Our objective in this study is to build and validate an “Integrated Risk Score” for diseases and traits, defined to be a single prediction function (such as a logistic regression) containing a polygenic risk score, family history information, and the predicted effects from rare variants. We want to validate these scores across ancestries and within families to test the robustness of the scores.
The research will involve analyzing multiple segments of the UK Biobank’s data, including the rare variants extracted from the whole genome sequencing data, family history information from the survey data, and genotypes from the imputed genotypes. The project will conclude by creating prediction models for diseases and traits in the form of an Integrated Risk Score, which combines all three sources.
Research questions:
1. Can the trans-ethnic portability of polygenic risk scores be improved by integrating data from diverse ancestries and using techniques such as X-Wing (Miao 2023), SBayesRC (Zheng 2024)?
2. Are these resulting polygenic risk scores attenuated within families by e.g. assortative mating (Young 2023)?
3. Can rare variants from exome wide association studies yield incremental preedictive value?
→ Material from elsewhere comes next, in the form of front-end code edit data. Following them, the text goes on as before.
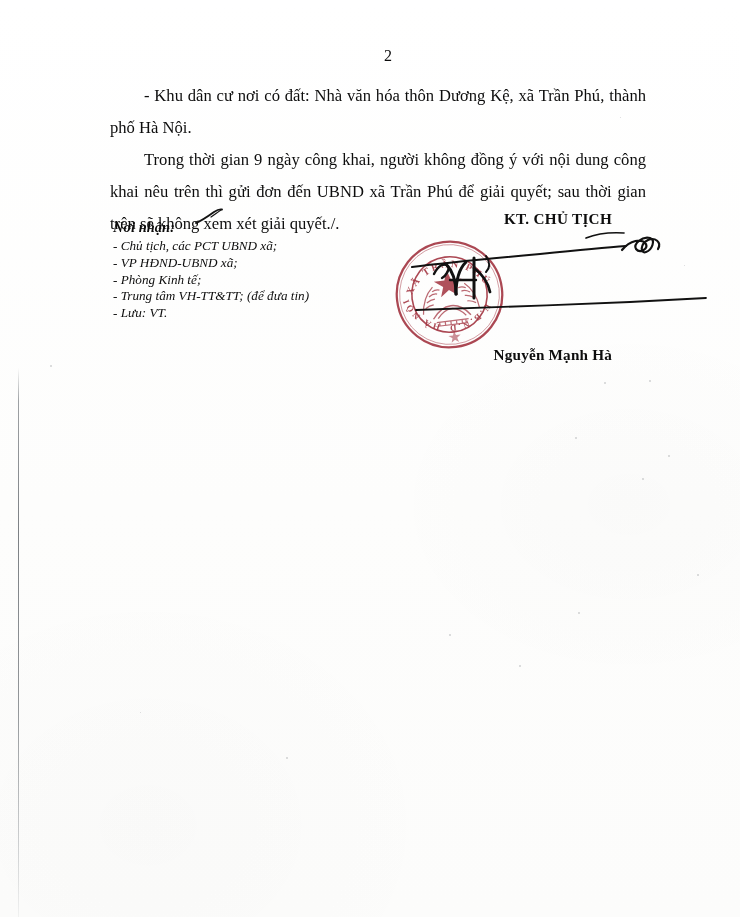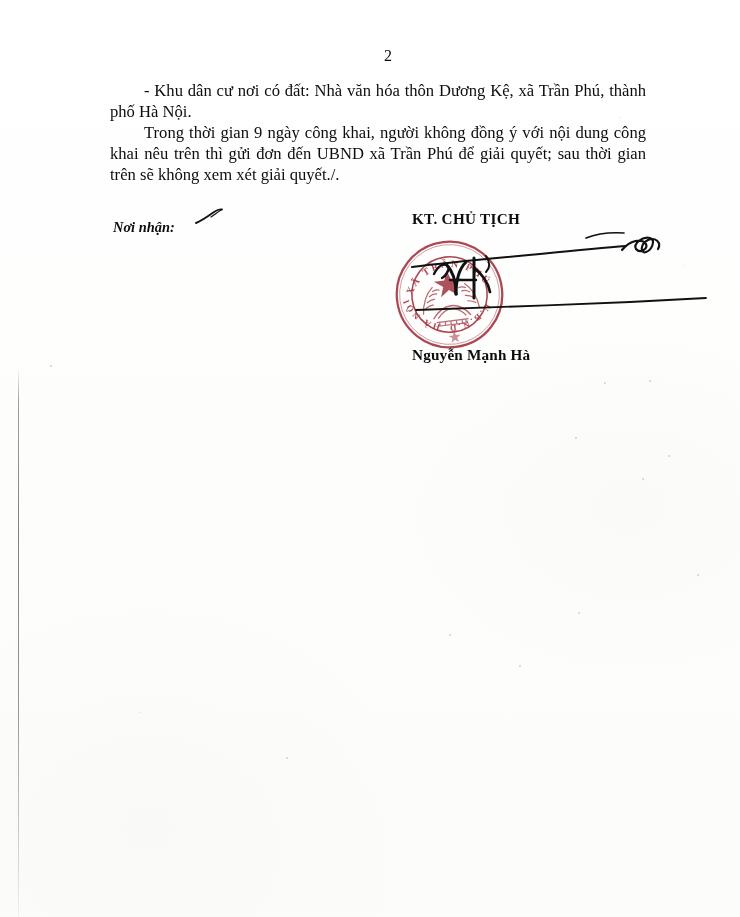--- a/index.html
+++ b/index.html
@@ -63,7 +63,7 @@
     top: 80px;
     width: 536px;
     font-size: 16.6px;
-    line-height: 21px;
+    line-height: 32px;
     text-align: justify;
     text-justify: inter-word;
   }

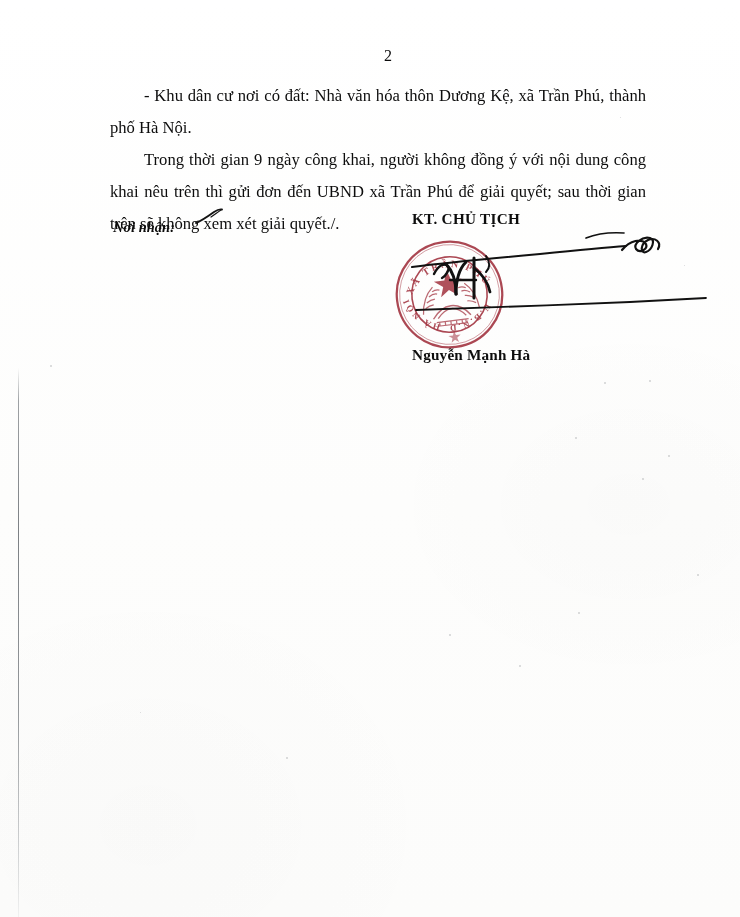--- a/index.html
+++ b/index.html
@@ -118,7 +118,7 @@
     left: 412px;
     top: 0;
     width: 200px;
-    text-align: left;
+    text-align: right;
   }
   .sig-title {
     font-size: 15.2px;

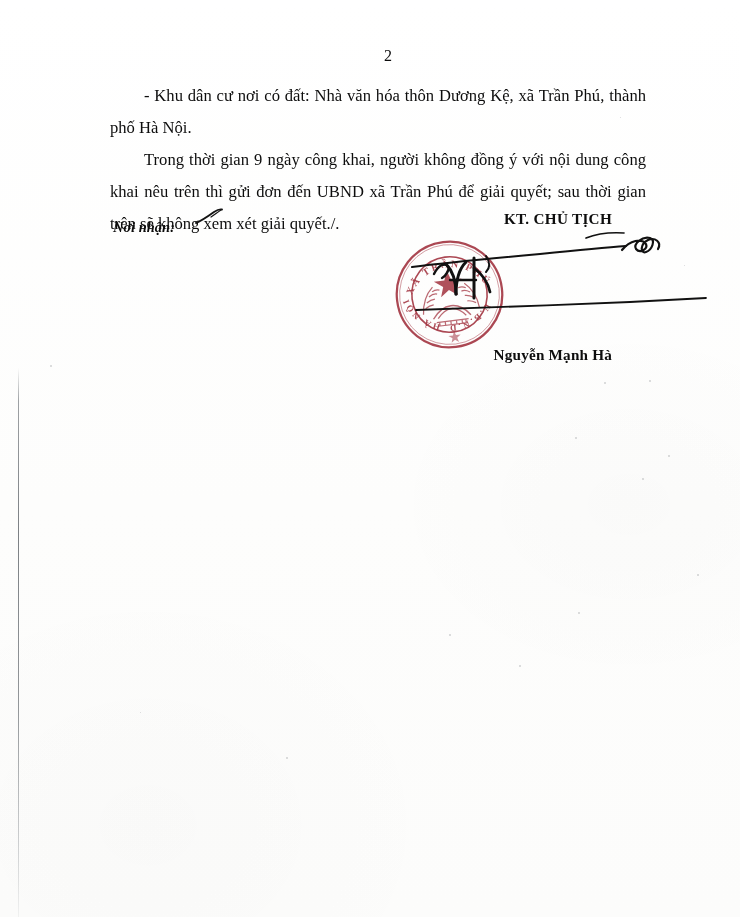--- a/index.html
+++ b/index.html
@@ -189,6 +189,13 @@
         <path d="M16 9 C19 7, 23 4, 26 2" stroke="#141414" stroke-width="1.3" fill="none" stroke-linecap="round"></path>
       </svg>
 
+      <ul>
+        <li>- Chủ tịch, các PCT UBND xã;</li>
+        <li>- VP HĐND-UBND xã;</li>
+        <li>- Phòng Kinh tế;</li>
+        <li>- Trung tâm VH-TT&amp;TT; (để đưa tin)</li>
+        <li>- Lưu: VT.</li>
+      </ul>
     </div>
 
     <div id="signature-block">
Are these trans-ethnically portable?
4. Can we integrate the rare variants, polygenic scores and family history information in a way grounded by mathematical theory?
Scientific Rationale:
To our knowledge, this Integrated Risk Score would be the first of its kind and would contribute to the literature. We are only aware of studies that incorporate two of the three. For example, rare and common variants have been analyzed together in the case of type 1 diabetes (Dornbos 2023). Family history and polygenic scores have been integrated, e.g. (Mars 2022).